- [What to work on]
Please return the entries, omitting and altering nothing.

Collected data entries
+++++
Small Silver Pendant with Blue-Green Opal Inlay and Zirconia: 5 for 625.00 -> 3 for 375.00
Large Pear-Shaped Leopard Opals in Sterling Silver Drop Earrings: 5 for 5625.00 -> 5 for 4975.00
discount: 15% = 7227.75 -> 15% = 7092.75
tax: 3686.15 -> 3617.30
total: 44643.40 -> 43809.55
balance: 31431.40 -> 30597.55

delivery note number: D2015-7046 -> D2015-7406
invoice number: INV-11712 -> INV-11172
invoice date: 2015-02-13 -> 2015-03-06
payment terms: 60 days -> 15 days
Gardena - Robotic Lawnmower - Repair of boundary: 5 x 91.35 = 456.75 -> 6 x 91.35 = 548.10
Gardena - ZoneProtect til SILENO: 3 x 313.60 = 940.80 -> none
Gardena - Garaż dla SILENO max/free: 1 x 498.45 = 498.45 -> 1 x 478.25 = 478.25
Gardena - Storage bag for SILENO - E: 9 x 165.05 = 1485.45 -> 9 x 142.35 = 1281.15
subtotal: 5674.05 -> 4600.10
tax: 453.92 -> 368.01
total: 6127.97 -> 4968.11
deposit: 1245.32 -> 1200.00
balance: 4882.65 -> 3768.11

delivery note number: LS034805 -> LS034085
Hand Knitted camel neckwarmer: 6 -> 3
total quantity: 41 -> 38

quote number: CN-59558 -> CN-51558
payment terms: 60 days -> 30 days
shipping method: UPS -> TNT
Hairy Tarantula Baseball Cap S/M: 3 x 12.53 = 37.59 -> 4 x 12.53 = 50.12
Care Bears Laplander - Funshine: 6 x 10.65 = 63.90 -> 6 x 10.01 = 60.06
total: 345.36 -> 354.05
+++++
- [Completed exercise]
Small Silver Pendant with Blue-Green Opal Inlay and Zirconia: 5 for 625.00 -> 3 for 375.00
Large Pear-Shaped Leopard Opals in Sterling Silver Drop Earrings: 5 for 5625.00 -> 5 for 4975.00
discount: 15% = 7227.75 -> 15% = 7092.75
tax: 3686.15 -> 3617.30
total: 44643.40 -> 43809.55
balance: 31431.40 -> 30597.55

delivery note number: D2015-7046 -> D2015-7406
invoice number: INV-11712 -> INV-11172
invoice date: 2015-02-13 -> 2015-03-06
payment terms: 60 days -> 15 days
Gardena - Robotic Lawnmower - Repair of boundary: 5 x 91.35 = 456.75 -> 6 x 91.35 = 548.10
Gardena - ZoneProtect til SILENO: 3 x 313.60 = 940.80 -> none
Gardena - Garaż dla SILENO max/free: 1 x 498.45 = 498.45 -> 1 x 478.25 = 478.25
Gardena - Storage bag for SILENO - E: 9 x 165.05 = 1485.45 -> 9 x 142.35 = 1281.15
subtotal: 5674.05 -> 4600.10
tax: 453.92 -> 368.01
total: 6127.97 -> 4968.11
deposit: 1245.32 -> 1200.00
balance: 4882.65 -> 3768.11

delivery note number: LS034805 -> LS034085
Hand Knitted camel neckwarmer: 6 -> 3
total quantity: 41 -> 38

quote number: CN-59558 -> CN-51558
payment terms: 60 days -> 30 days
shipping method: UPS -> TNT
Hairy Tarantula Baseball Cap S/M: 3 x 12.53 = 37.59 -> 4 x 12.53 = 50.12
Care Bears Laplander - Funshine: 6 x 10.65 = 63.90 -> 6 x 10.01 = 60.06
total: 345.36 -> 354.05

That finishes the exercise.